Terminus Environment#

terminus_env is a single-tool coding environment backed by E2B Code Interpreter. Each OpenEnv episode creates a fresh E2B sandbox, runs optional setup commands, keeps shell state and files isolated for that episode, and runs optional verify commands when the agent submits a final answer.

The tool shape follows the Terminus-style “one tool” idea: agents do their work through a single terminal entrypoint rather than a notebook/toolbox surface.

Tool#

terminal(command="", final_answer=""): run a shell command inside the session sandbox, or submit a final answer and run verification.

Quick Start#

from terminus_env import TerminusEnv

with TerminusEnv(base_url="http://localhost:8000").sync() as env:
    env.reset(
        setup=["mkdir -p /home/user/work"],
        verify=["test -f /home/user/work/answer.txt"],
    )
    print(env.call_tool("terminal", command="echo done > /home/user/work/answer.txt"))
    print(env.call_tool("terminal", final_answer="done"))

Local Server#

cd envs/terminus_env
E2B_API_KEY=e2b_... uv run --project . server

The API and custom terminal web UI are served on port 8000. The UI is mounted at /web.

Docker#

cd envs/terminus_env
openenv build -t terminus-env
docker run -p 8000:8000 -e E2B_API_KEY=e2b_... terminus-env

Configuration#

E2B_API_KEY: required when resetting an episode.
MAX_CONCURRENT_ENVS: maximum concurrent WebSocket sessions. Defaults to 4.

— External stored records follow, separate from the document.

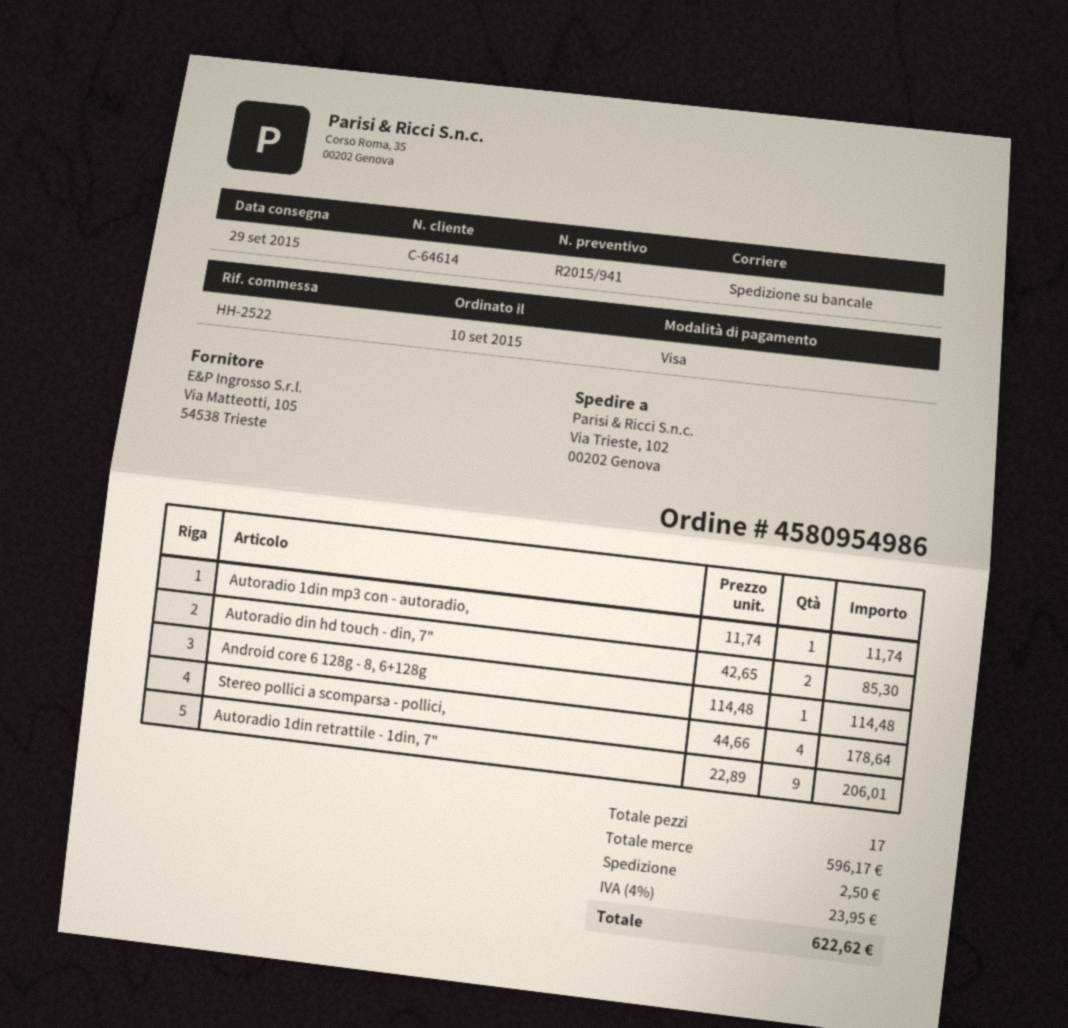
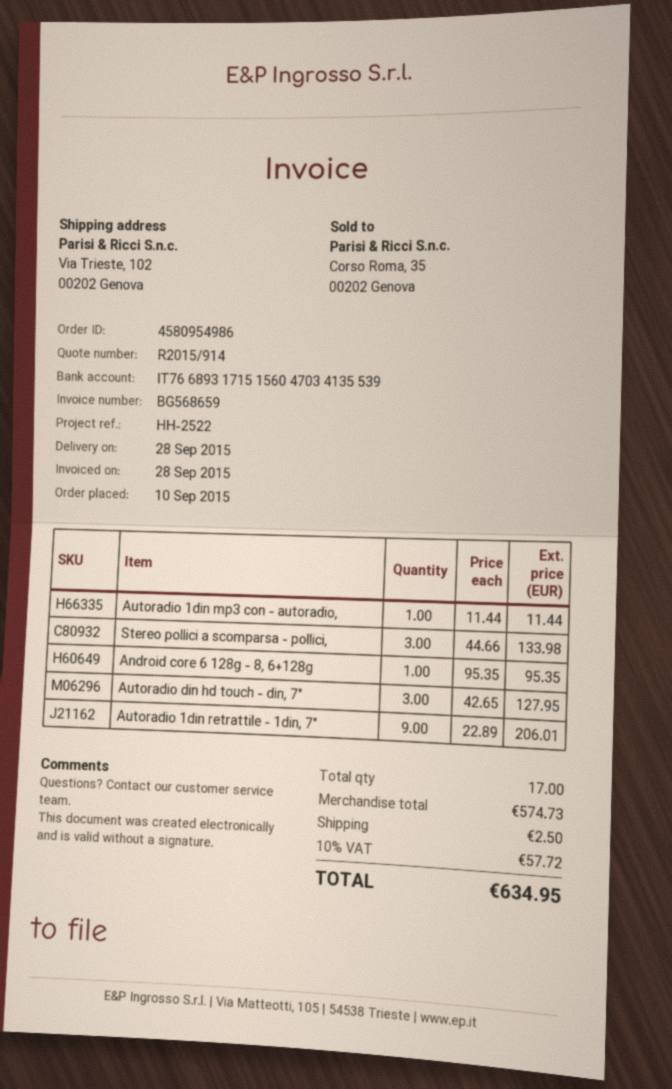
quote number: R2015/941 -> R2015/914
delivery date: 2015-09-29 -> 2015-09-28
Autoradio 1din mp3 con - autoradio,: 1 x 11.74 = 11.74 -> 1 x 11.44 = 11.44
Autoradio din hd touch - din, 7": 2 x 42.65 = 85.30 -> 3 x 42.65 = 127.95
Android core 6 128g - 8, 6+128g: 1 x 114.48 = 114.48 -> 1 x 95.35 = 95.35
Stereo pollici a scomparsa - pollici,: 4 x 44.66 = 178.64 -> 3 x 44.66 = 133.98
subtotal: 596.17 -> 574.73
tax: 4% = 23.95 -> 10% = 57.72
total: 622.62 -> 634.95

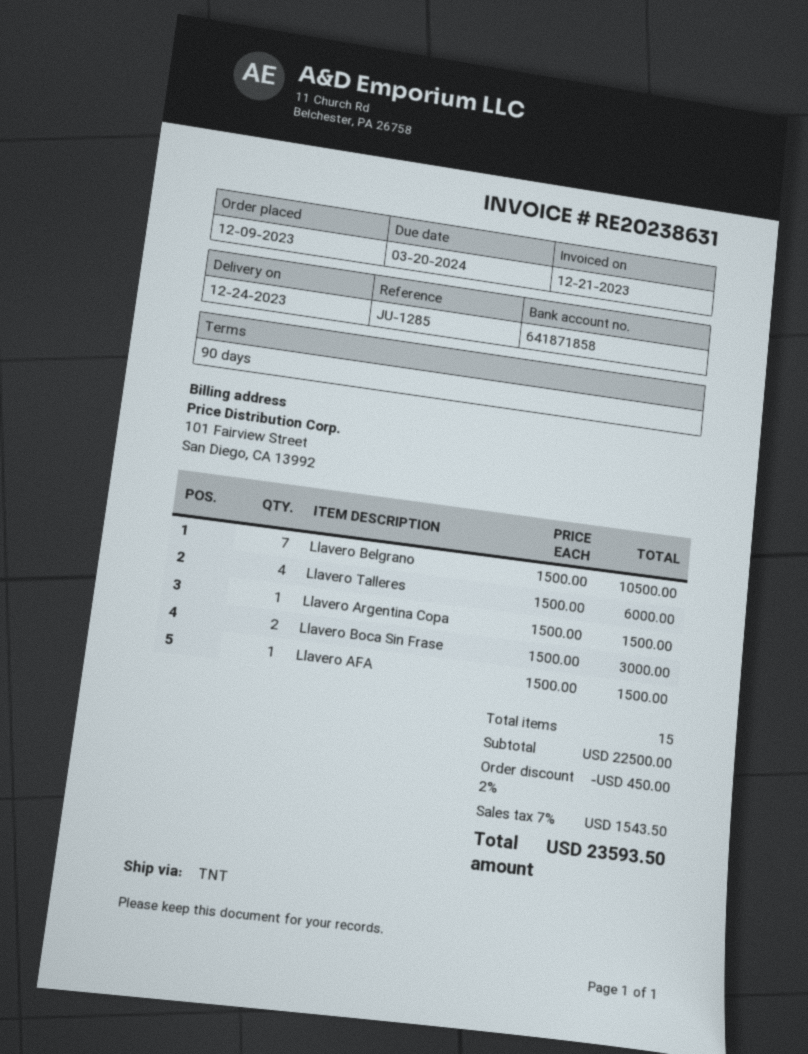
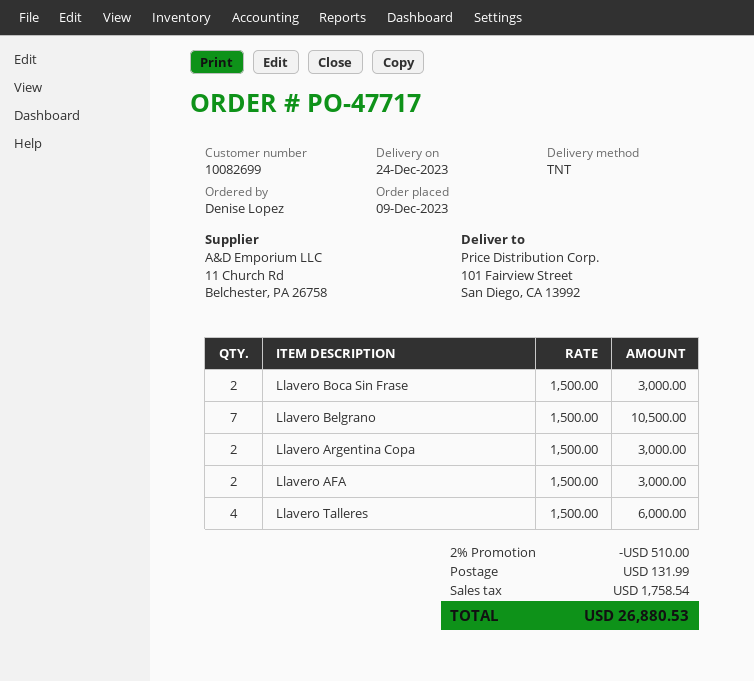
Llavero Argentina Copa: 1 x 1500.00 = 1500.00 -> 2 x 1500.00 = 3000.00
Llavero AFA: 1 x 1500.00 = 1500.00 -> 2 x 1500.00 = 3000.00
discount: 2% = 450.00 -> 2% = 510.00
shipping: none -> 131.99
tax: 1543.50 -> 1758.54
total: 23593.50 -> 26880.53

Setup and Verify Commands#

reset() accepts either setup / verify or setup_scripts / verify_scripts.

env.reset(
    setup=["pip install -q pytest"],
    verify=["pytest -q /home/user/work/tests"],
)

Setup failure ends the reset response with done=True and returns captured setup results. Verify commands run when terminal(final_answer="...") is called. Reward defaults to passed_verify_commands / total_verify_commands. A verify command can override this by writing a float to:

/home/user/logs/verifier/reward.txt